I am assuming that your computer was rather old. Although, if it isn't relatively speaking, and was within the 3 year warranty for the hardware, you could go directly to the motherboard's manufacturer and try and get them to replace it.
Typically you need a new power supply when you purchase a new motherboard. And that generally means a new case to fit the NEW board in, and the power supply is usually sold with the case, and rule of thumb is that it is cheaper to buy case and power supply bundled together,than buy a case and power supply separately.
After that graphics and sound cards, which are also not that expensive this day and age need to be added in.
However this is relatively optional if you are trying to save money on the initial build. These days most motherboards have a 128mb minimum GPU/soundcard integrated that is completely capable of playing most, if not all older games smoothly. You wouldn't be able to play the latest releases until plugging in a dedicated GPU. But that's easy enough to do if you make sure to get a motherboard with at LEAST one open PCI slot.
Soundcards are optional.

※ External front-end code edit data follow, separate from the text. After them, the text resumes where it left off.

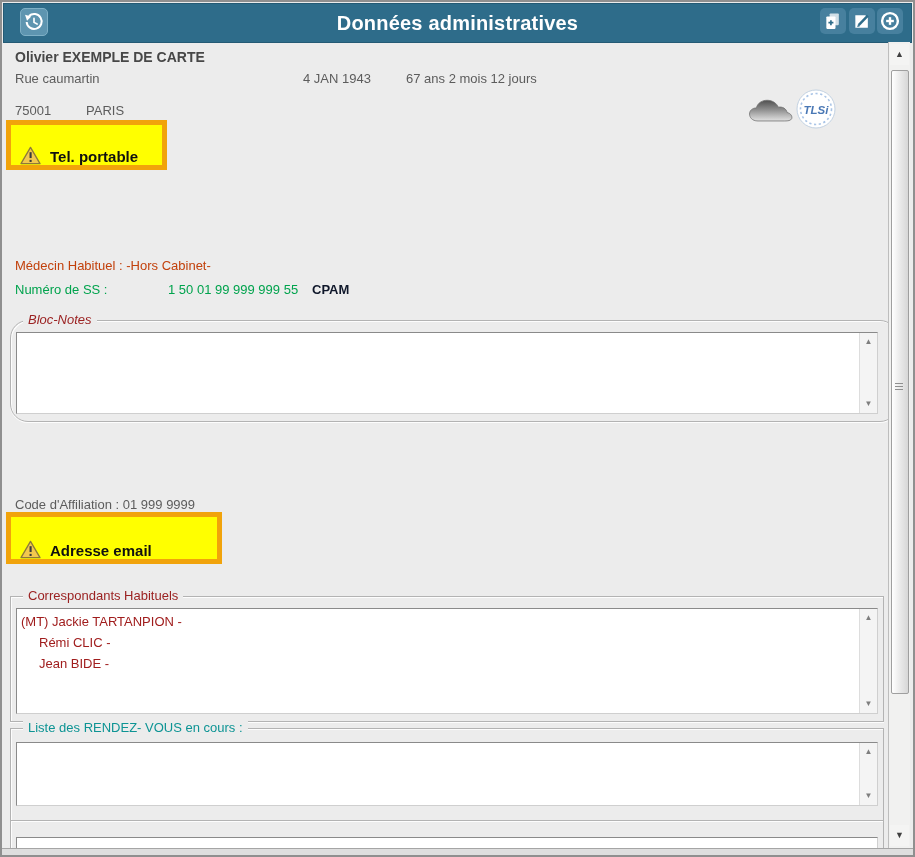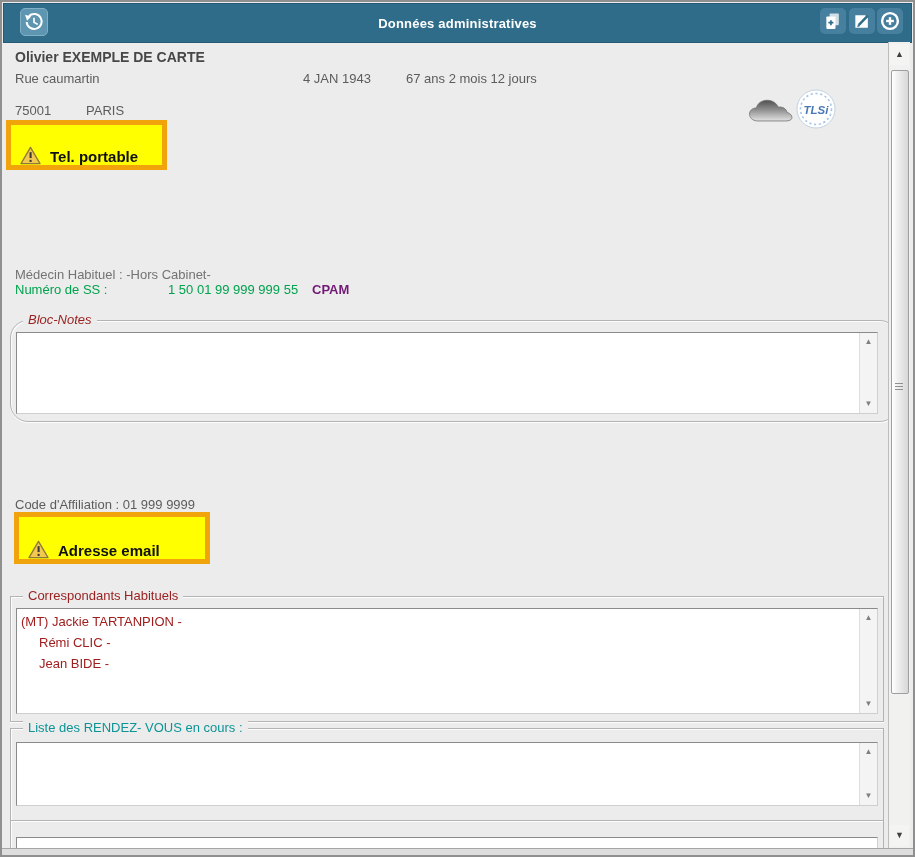"Données administratives" .titlebar .title { font-size: 13px -> 20px }
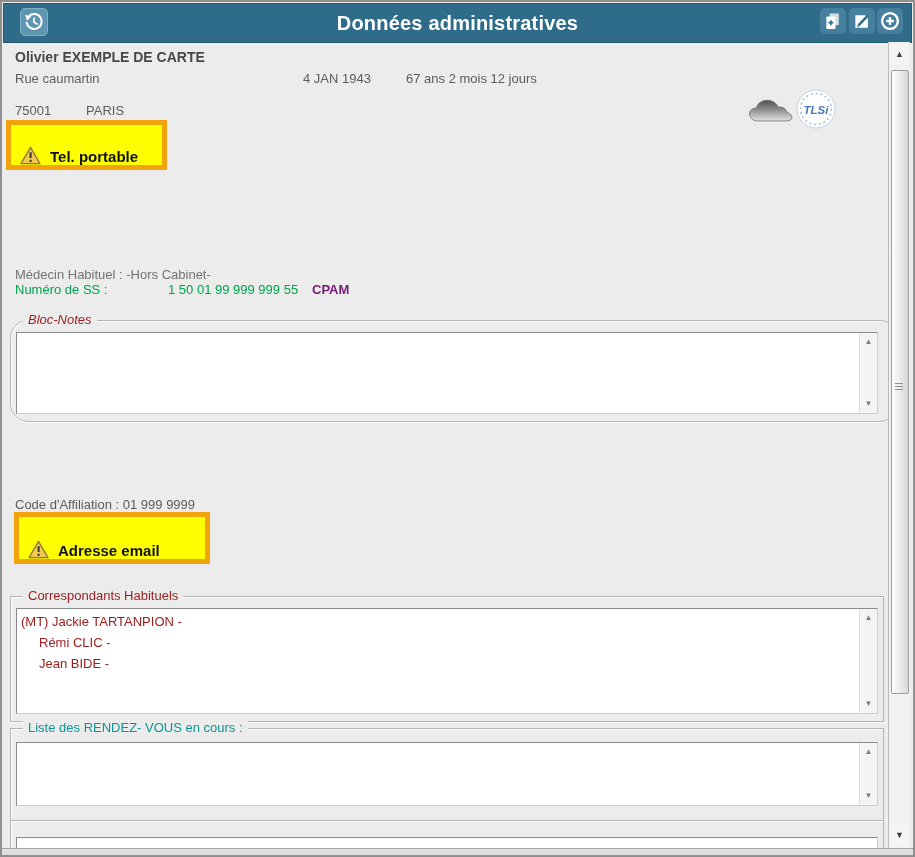"Médecin Habituel : -Hors Cabinet-" .medecin { color: #737373 -> #c2410c; top: 265px -> 256px }
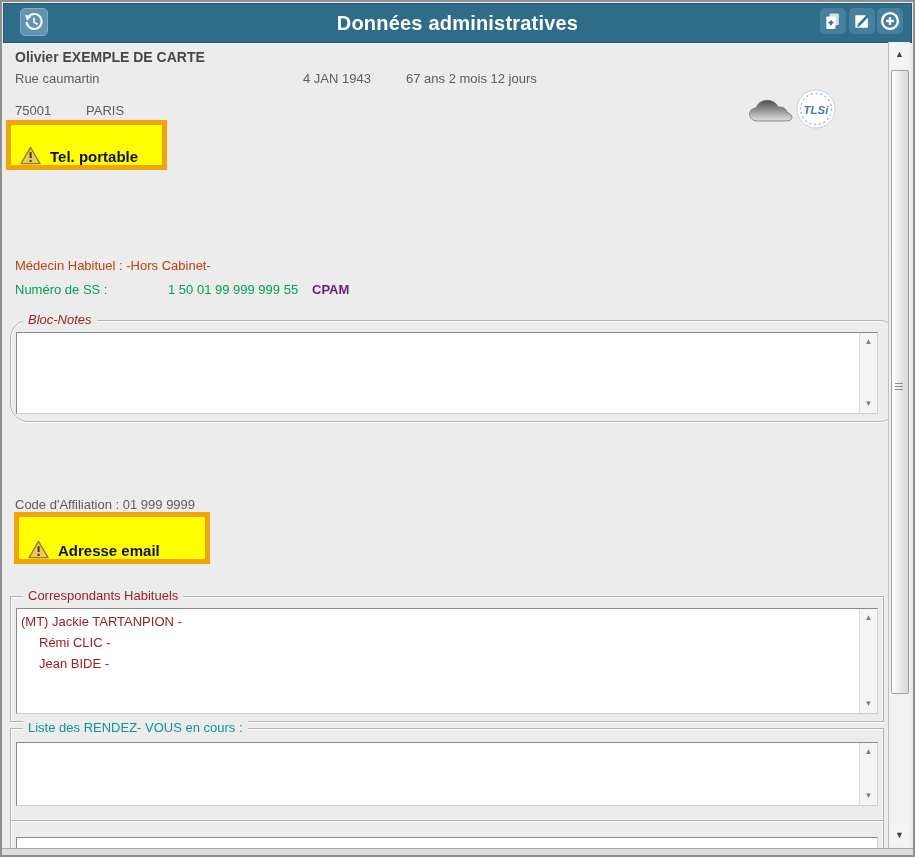"CPAM" .ss-caisse { color: #701a75 -> #0f172a }
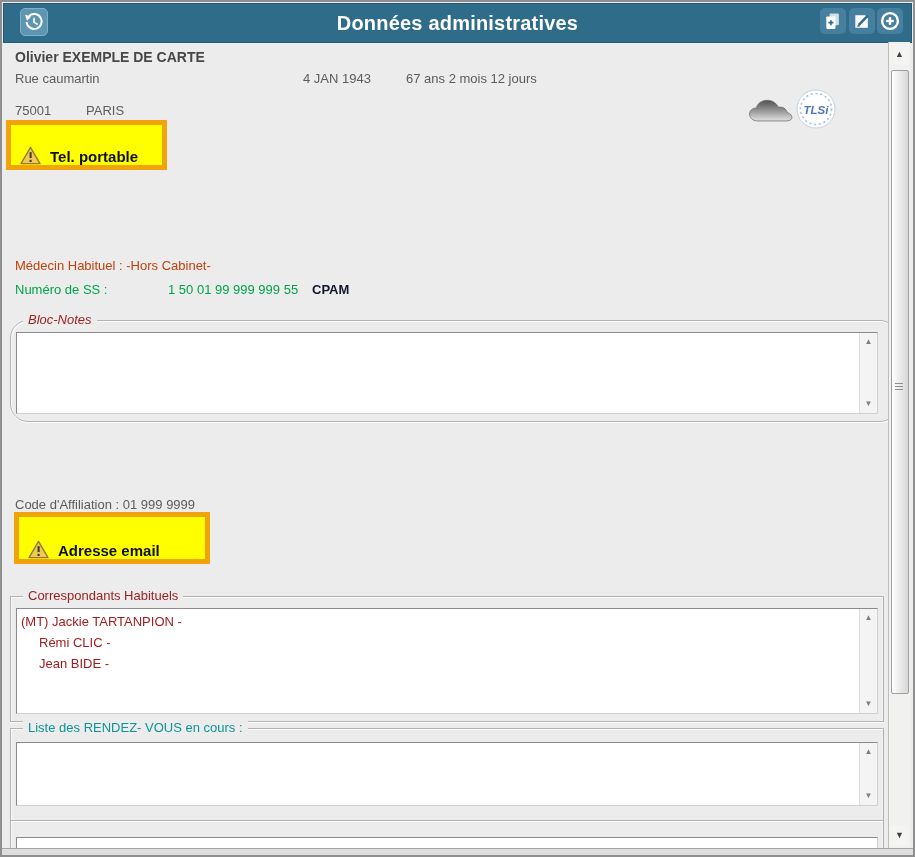"Adresse email" .alert2 { left: 12px -> 4px; width: 196px -> 216px }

Unless you plan on rocking a high end surround sound system,then the integrated soundcard should be fine.
At that point you are left with hard drives, and disk drives, monitors, and user interfaces (mouse/keyboard/ect) all of which you don't *NEED* to buy new, and unless the HD/DDs were damaged by the motherboard's untimely demise, then you can just plug those in and install your operating system and go.
And as a side note motherboards in themselves aren't too expensive, and you can find good deals.
http://www.google.com/products/catalog?q=motherboard+prices&oe=utf-8&rls=org.mozilla:en-US
fficial&client=firefox-a&um=1&ie=UTF-8&cid=5274975187778370967&ei=SsrkS5SKMJHQtgPj-ZnRCw&sa=X&oi=product_catalog_result&ct=result&resnum=4&ved=0CDEQ8wIwAw#ps-sellersYou can get a GOOD high end gaming rig for $900.00 =/- Possibly cheaper if you build it yourself.
May want to present some of this reasoning to your parents. Do some price searching for components on newegg, or go to your local computer store and get a quote on a build.
Ran me $1000 evenish with taxes. $960 or so before. If I can find the price sheet I'll copy it onto here. But anyways here's my build. Take it to a computer shop and ask them what it'd cost you to have them build.
Manufacturer:
INTEL_
Processor:
Intel(R) Core(TM)2 Duo CPU E8500 @ 3.16GHz (2 CPUs), ~3.2GHz
Memory:
4092MB RAM (Corsair?)
Hard Drive:
250 GB
Video Card:
NVIDIA GeForce 9800 GTX+
Monitor:
Generic PnP Monitor (HP1730)
Sound Card:
Realtek Digital Output (Realtek High Definition Audio)
Speakers/Headphones:
Either
Keyboard:
Standard PS/2 Keyboard
Mouse:
PS/2 Compatible Mouse
Mouse Surface:
Table
Operating System:
Windows Vistaâ„¢ Home Premium (6.0, Build 6002) Service Pack 2 (6002.lh_sp2rtm.090410-1830)
Motherboard:
GIGABYTE
Computer Case: Dunno, generic.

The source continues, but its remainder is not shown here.